Be alert for symptoms of depression, which include:

  • Feelings of sadness, hopelessness, or helplessness
  • Loss of interest in activities that previously were pleasurable
  • Problems with thinking, concentration, and/or decision-making
  • Fatigue and/or low energy
  • Changes in sleep (sleeping too much, trouble getting or staying asleep)
  • Feelings of guilt or worthlessness
  • Changes in weight or appetite
  • Thoughts of suicide or death

“For example, a patient who is depressed and has problems sleeping needs a medication that will help improve sleep rather than one that might further disrupt sleep. Benzodiazepines, such as Valium and Xanax, interrupt sleep rhythm, but the antidepressants mirtazapine (Remeron) and trazodone often help improve sleep,” she explains.

SSRIs include, as mentioned above, sertraline (Zoloft) along with fluoxetine (Prozac), escitalopram (Lexapro), and citalopram (Celexa). These drugs affect chemicals in the brain that are associated with mood. “The SSRIs are used as a first-line agent for treating depression; they have a good safety profile and they target the core symptoms of depression and anxiety,” explains Dr. Rosen. “The most common side effects are upset stomach and headache.”

SNRIs include duloxetine (Cymbalta) along with venlafaxine (Effexor). Bupropion (Wellbutrin) and trazodone are two other drugs that may be used.

Older medications for depression include tricyclics (Elavil, Pamelor) and MAO inhibitors (Nardil, Parnate), but these medications are rarely used, since the newer drugs are more effective and have fewer side effects for most patients.

If the medication is effective at treating the symptoms but there are problematic side effects, the side effects can often be treated successfully. “If the patient isn’t getting relief from her symptoms, we need to consider the length of time the patient has been taking the medication, what dose they are taking, and if they are taking it as prescribed. We may adjust the dosage or consider a different medication,” explains Dr. Rosen.

Beyond Zoloft and Other Antidepressants: The Importance of Talk Therapy

Dr. Rosen says that along with medication, she recommends psychotherapy, also commonly referred to as counseling or talk therapy, for every patient. Modern-day therapy for depression is goal-directed; a problem is identified, a goal is set, and the patient learns to use tools and develops strategies and skills to change her thinking and behavior.

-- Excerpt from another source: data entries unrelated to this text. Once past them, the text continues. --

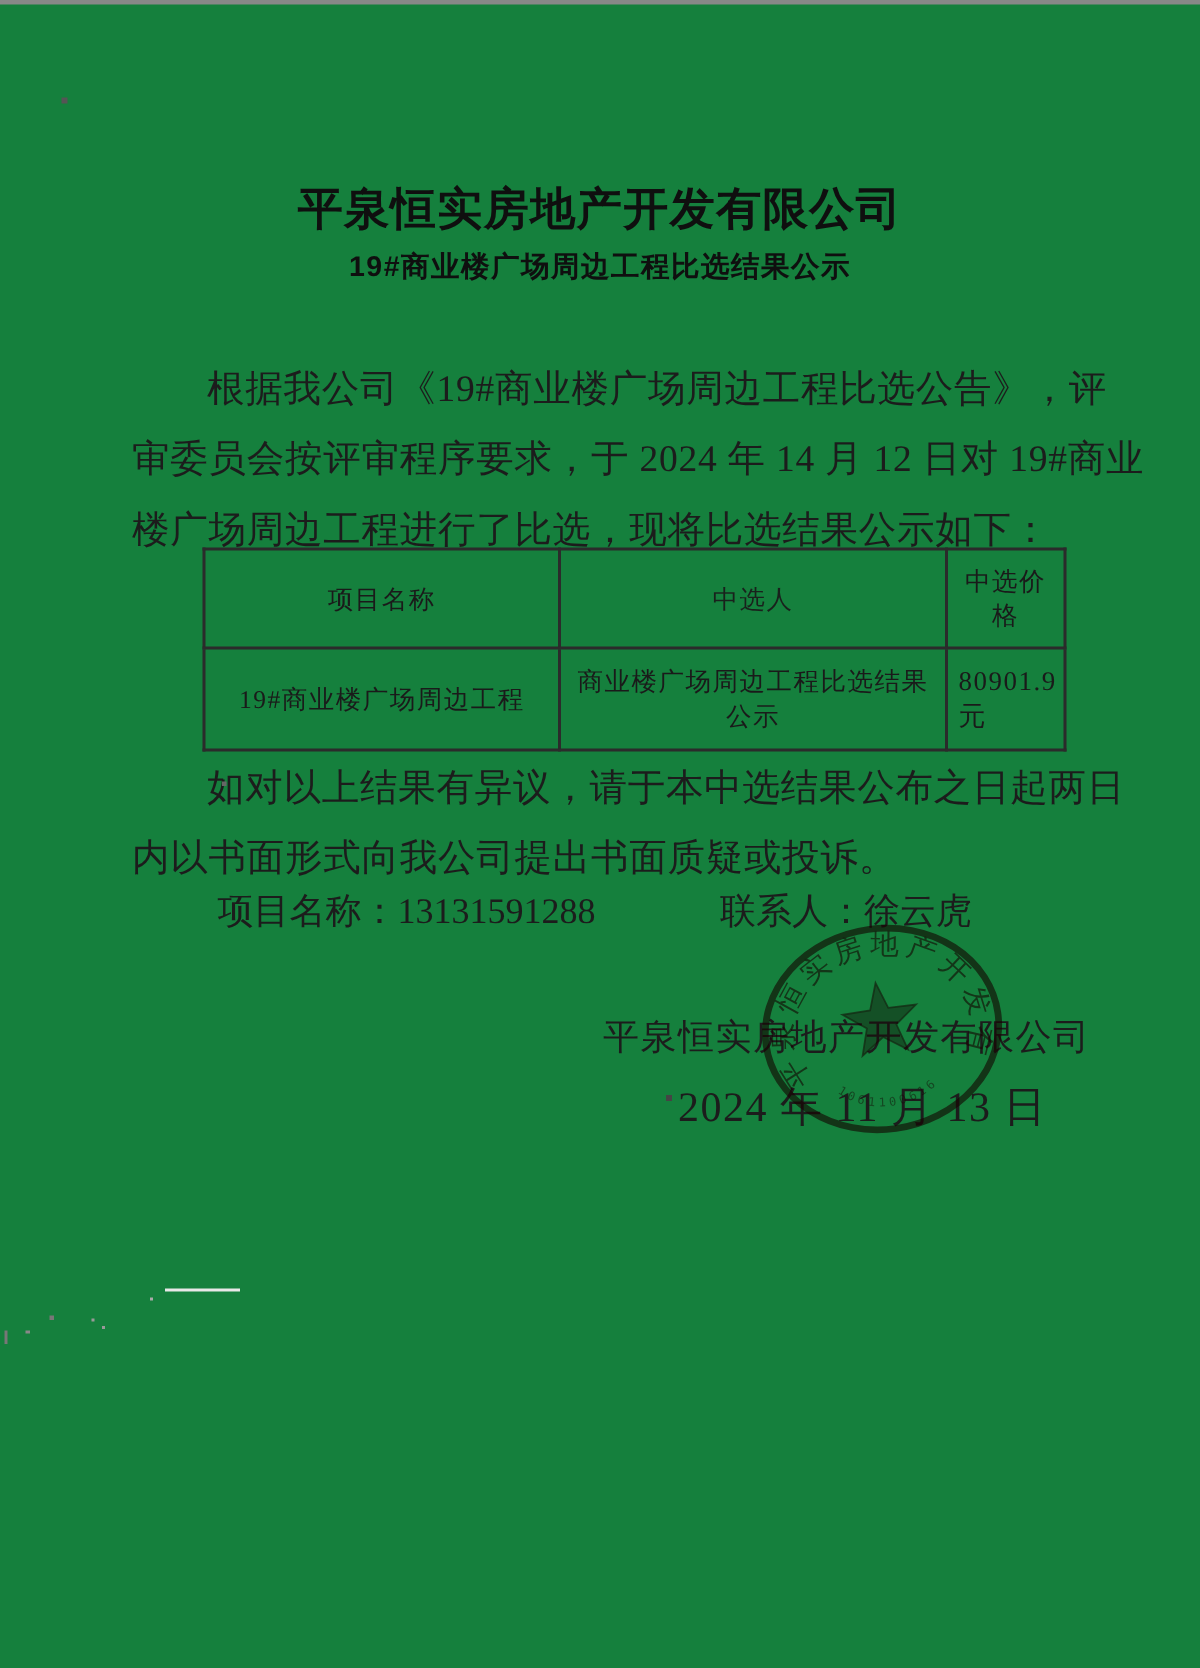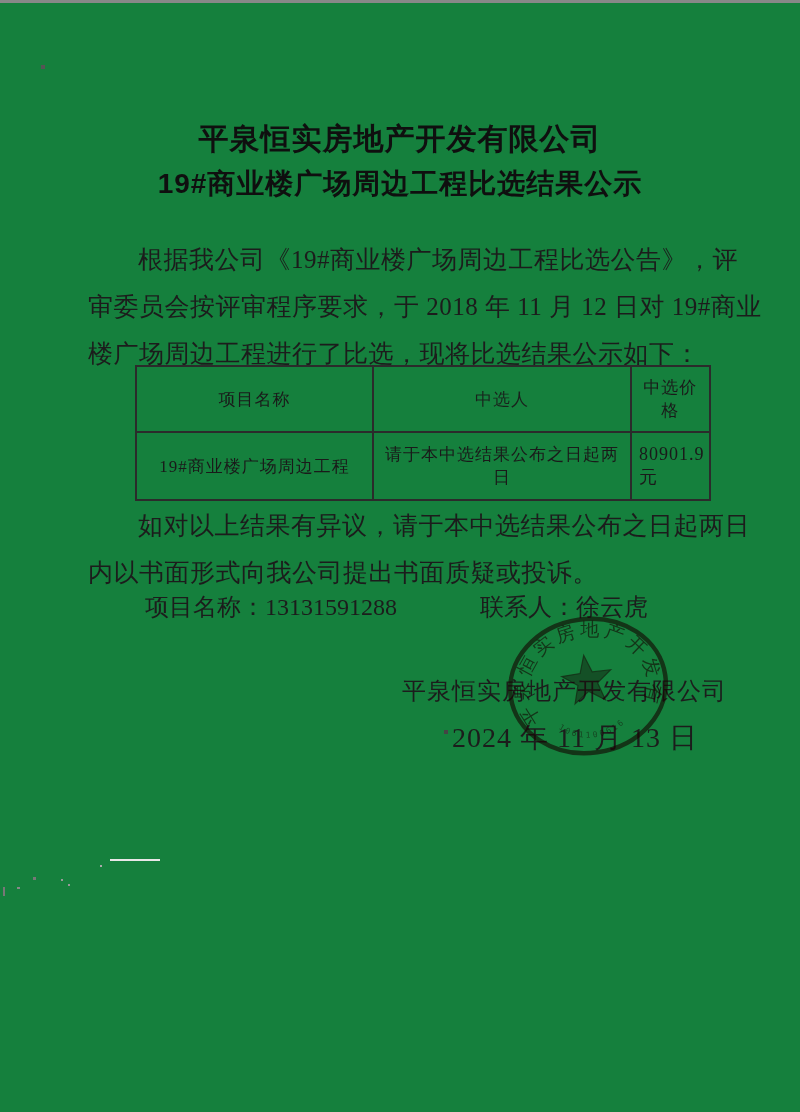--- a/index.html
+++ b/index.html
@@ -21,7 +21,7 @@
     letter-spacing:1px;
   }
   .title1{top:116px;font-size:30px;}
-  .title2{top:162px;font-size:28px;}
+  .title2{top:162px;font-size:19px;}
   .para{position:absolute;left:88px;width:635px;font-size:25px;letter-spacing:.5px;}
   .para .line{height:47px;line-height:33px;white-space:nowrap;}
   .para .indent{padding-left:50px;}

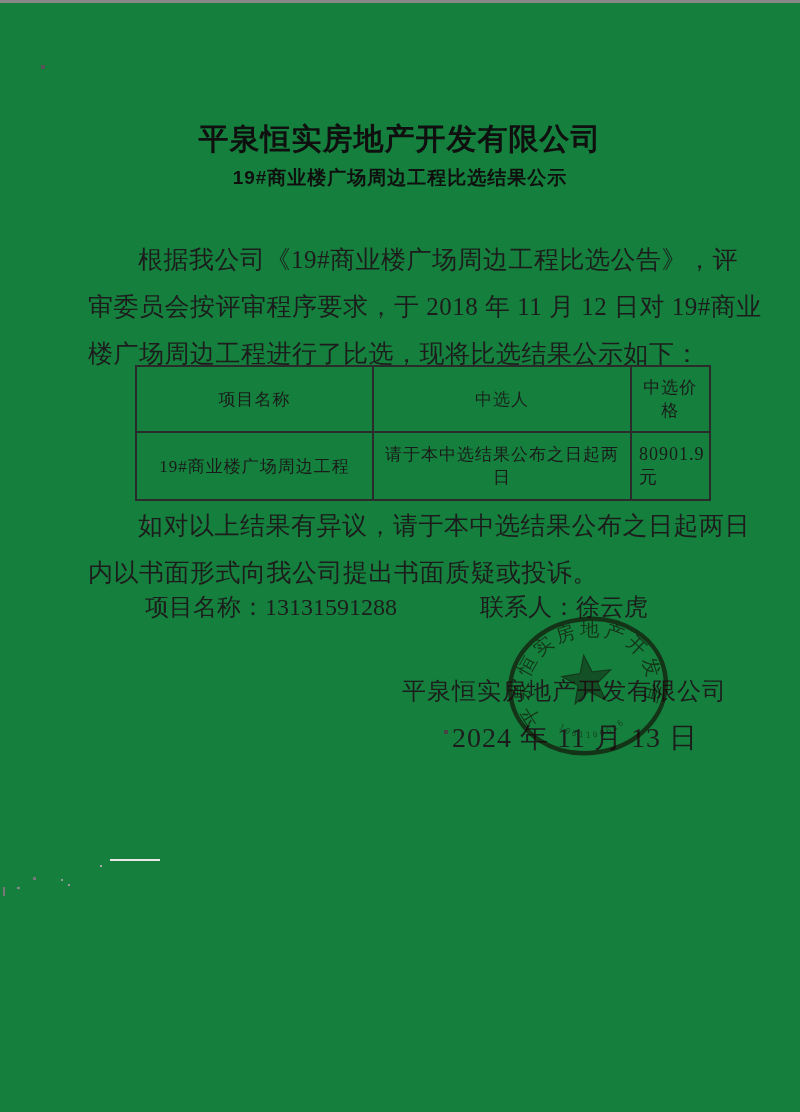--- a/index.html
+++ b/index.html
@@ -63,7 +63,7 @@
 
   <div class="para p1">
     <div class="line indent">根据我公司《19#商业楼广场周边工程比选公告》，评</div>
-    <div class="line">审委员会按评审程序要求，于 2018 年 11 月 12 日对 19#商业</div>
+    <div class="line">审委员会按评审程序要求，于 2024 年 14 月 12 日对 19#商业</div>
     <div class="line">楼广场周边工程进行了比选，现将比选结果公示如下：</div>
   </div>
 

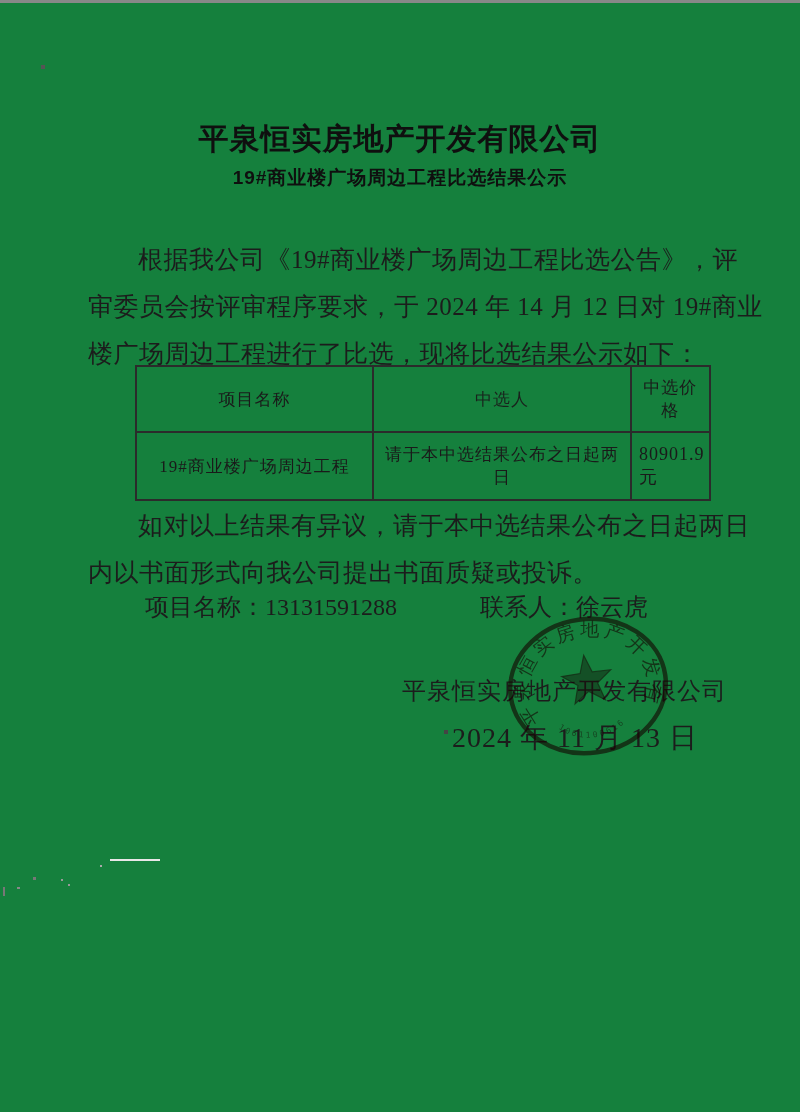--- a/index.html
+++ b/index.html
@@ -83,7 +83,7 @@
     <tbody>
       <tr class="drow">
         <td>19#商业楼广场周边工程</td>
-        <td>请于本中选结果公布之日起两日</td>
+        <td>商业楼广场周边工程比选结果公示</td>
         <td class="price-cell">80901.9 元</td>
       </tr>
     </tbody>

For patients whose depression does not respond to medication, electroconvulsive therapy (ECT) is an option. “ECT is much safer now and has fewer side effects than it did in the past. It often works very well for patients who have severe bipolar mania and geriatric patients who have psychotic depression,” notes Dr. Rosen.

If your primary care physician has prescribed medication for your depression but you are still struggling with symptoms, Dr. Rosen advises a consultation with a psychiatrist, who has more in-depth knowledge of the medications that may help.

Ask for Help

If you think you may be suffering from depression, tell your doctor about your symptoms. If you don’t think you’re depressed but you have family members or friends who have expressed concern about changes in your mood or behavior, mention it to your doctor. Often, people don’t recognize signs of depression in themselves; symptoms of depression are often attributed to the challenges and stressors that are part of life.

If you feel embarrassed or ashamed when you think about asking for help, ask anyway: These feelings are common in people with depression, but it’s difficult to shake those feelings without professional help.